**Your goal:** Go to the line holding "padding-left: 40px ->" in the data below and repeat it exactly, then each line after it up to and including the one holding "html: <p>rådgiver –". Omit pictures.

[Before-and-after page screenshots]
>>>>>

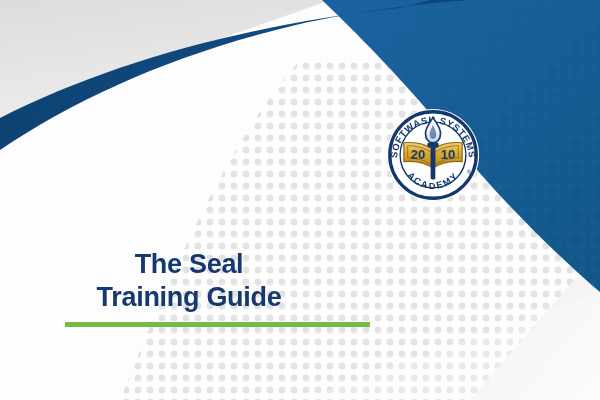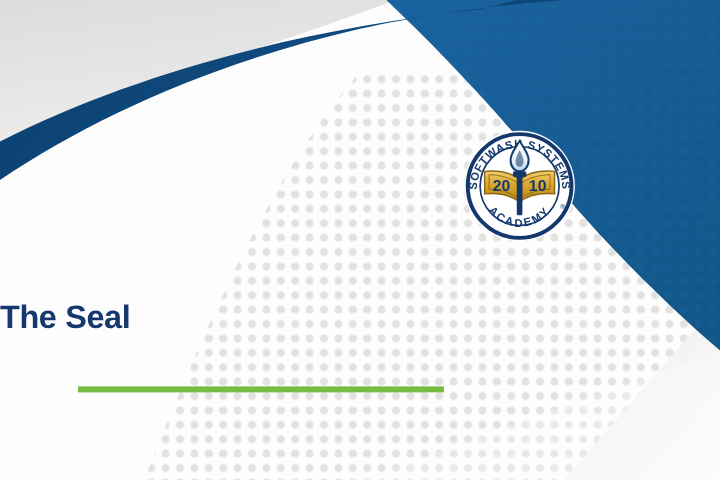"The Seal" .title-block { text-align: left -> center }
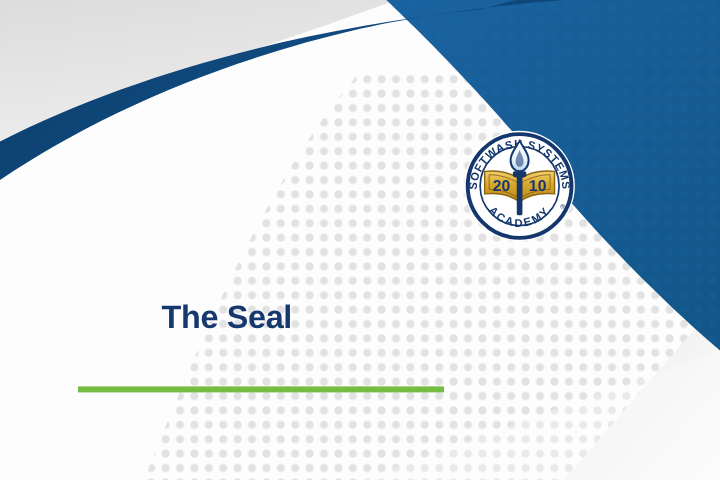"Training Guide" div.title-line { html: none -> <div>Training Guide</div> }
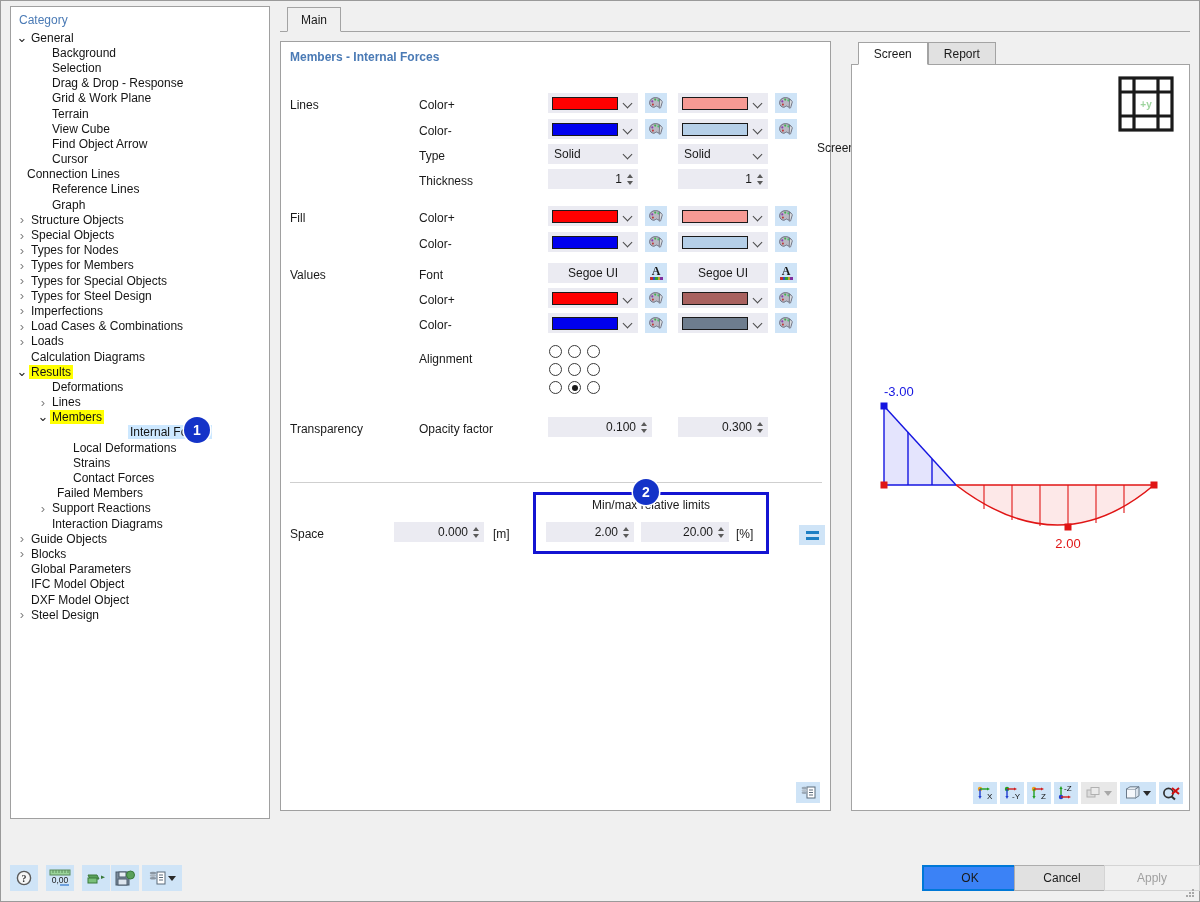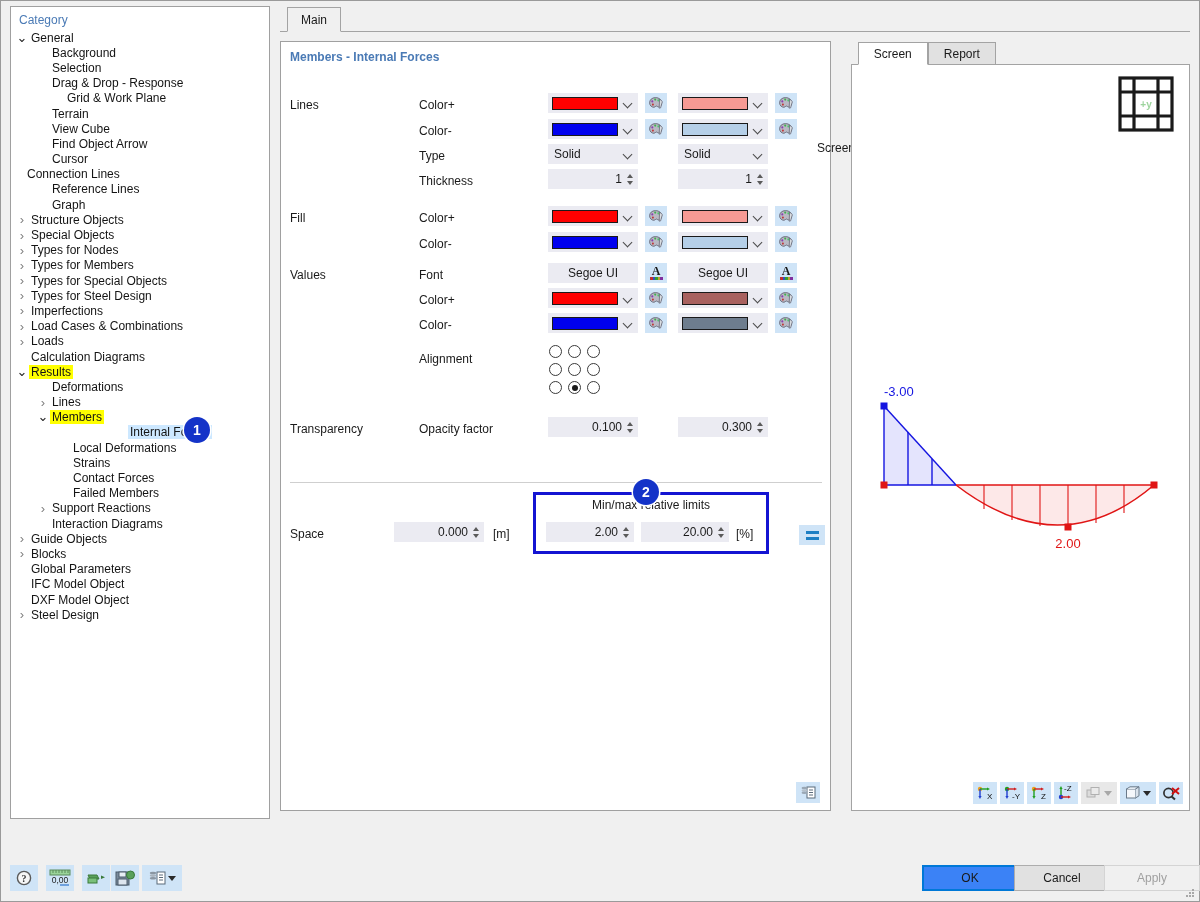"Grid & Work Plane" div.tnode { padding-left: 40px -> 25px }
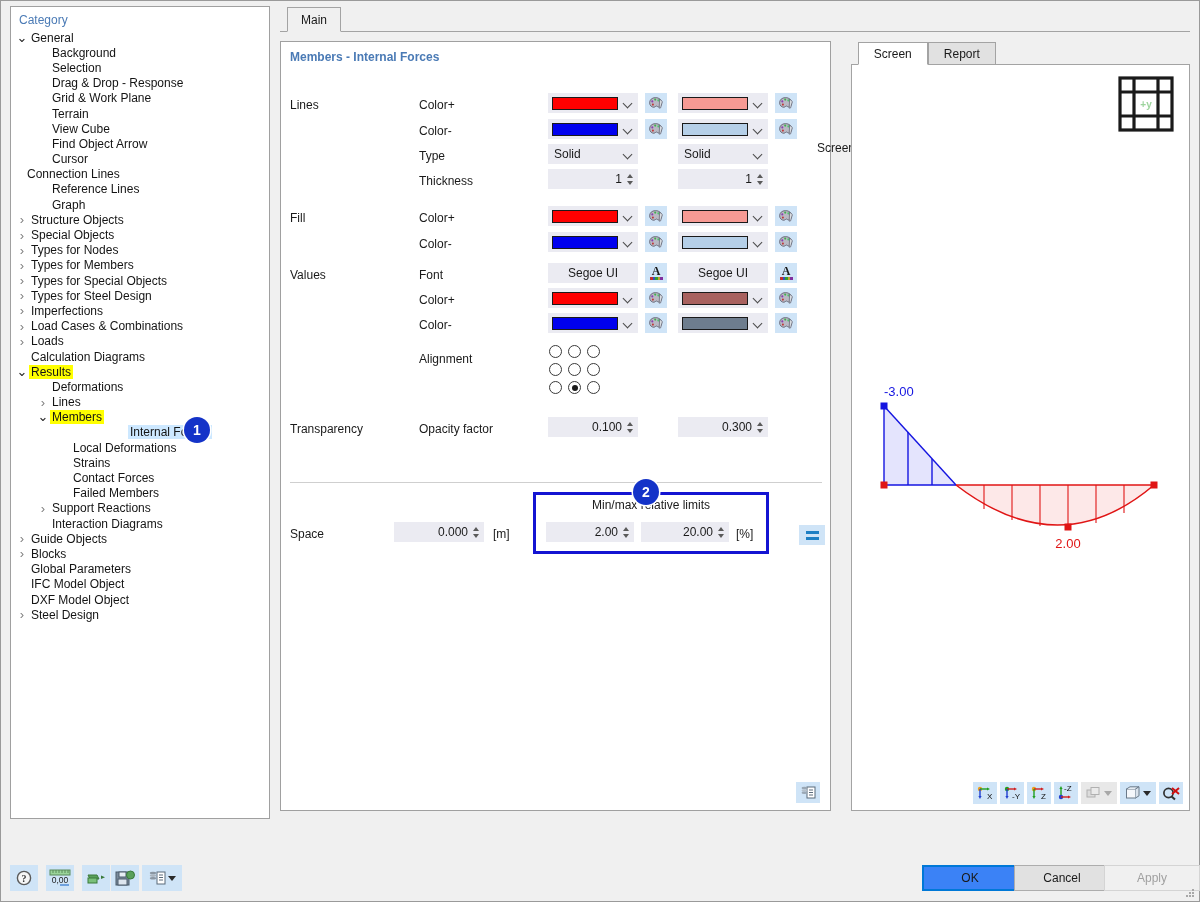"0.100" div.numbox { width: 90px -> 104px }
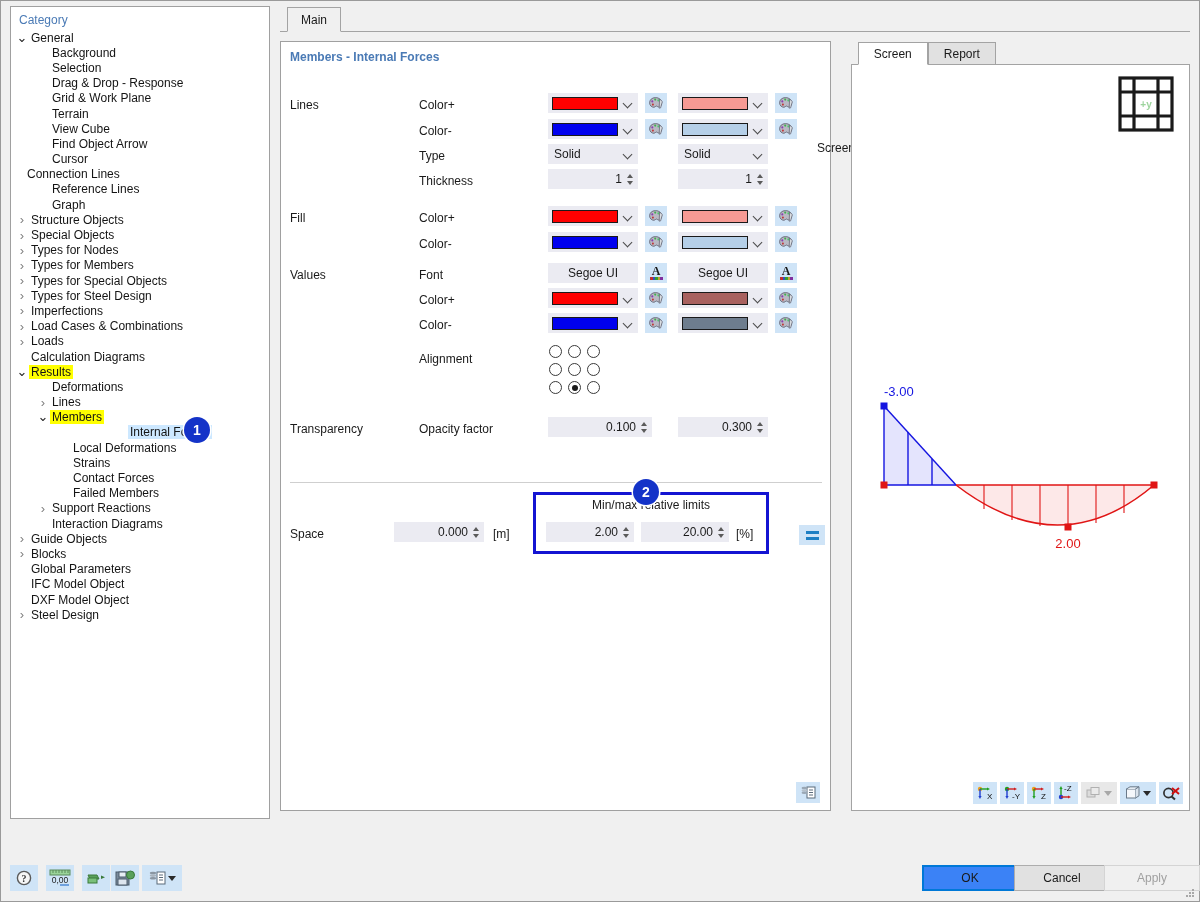"Failed Members" div.tnode { padding-left: 46px -> 30px }
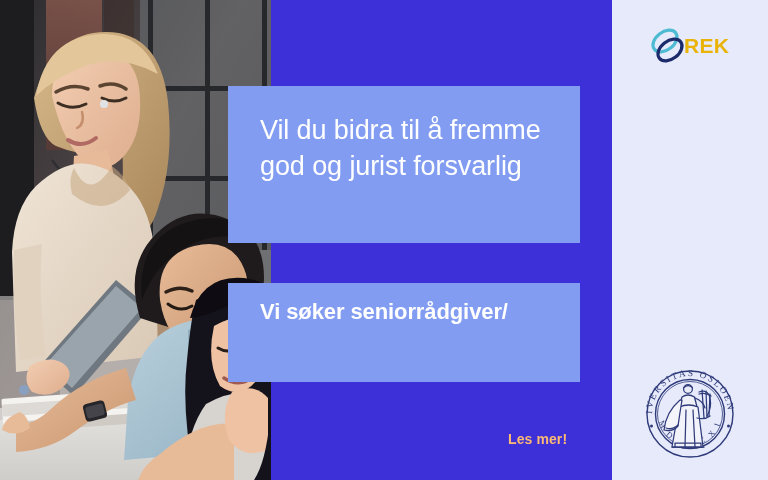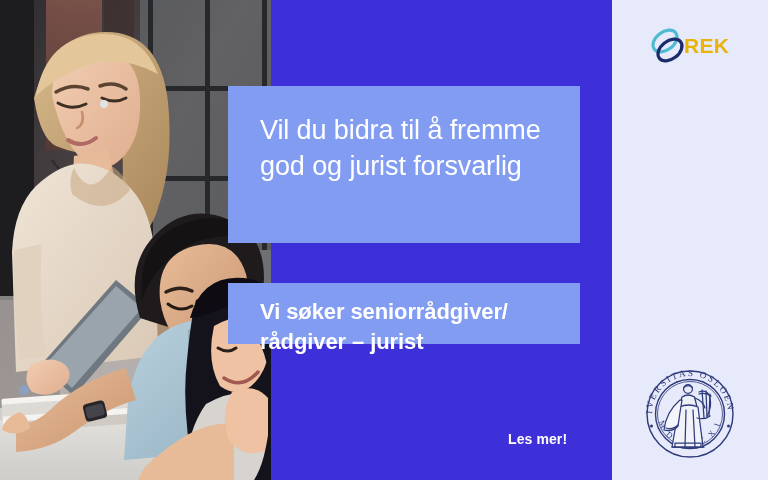"Vi søker seniorrådgiver/" .subhead-box { height: 61px -> 99px }
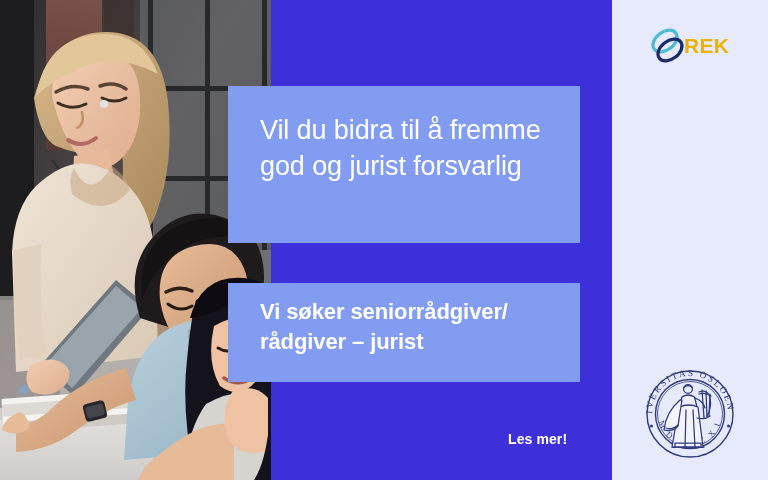"rådgiver – jurist" p.subhead-text { html: <p>rådgiver – jurist</p> -> none }
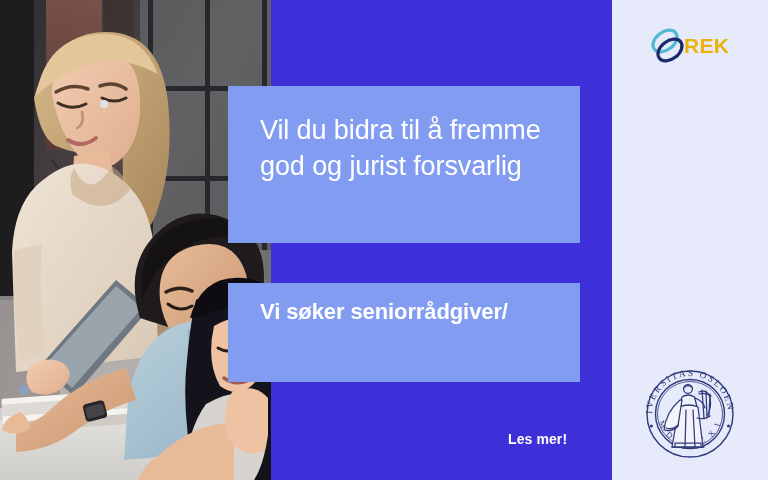"Les mer!" .cta { color: #ffffff -> #fdba74 }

<<<<<

**The completed task:**
"Grid & Work Plane" div.tnode { padding-left: 40px -> 25px }
"0.100" div.numbox { width: 90px -> 104px }
"Failed Members" div.tnode { padding-left: 46px -> 30px }
"Vi søker seniorrådgiver/" .subhead-box { height: 61px -> 99px }
"rådgiver – jurist" p.subhead-text { html: <p>rådgiver – jurist</p> -> none }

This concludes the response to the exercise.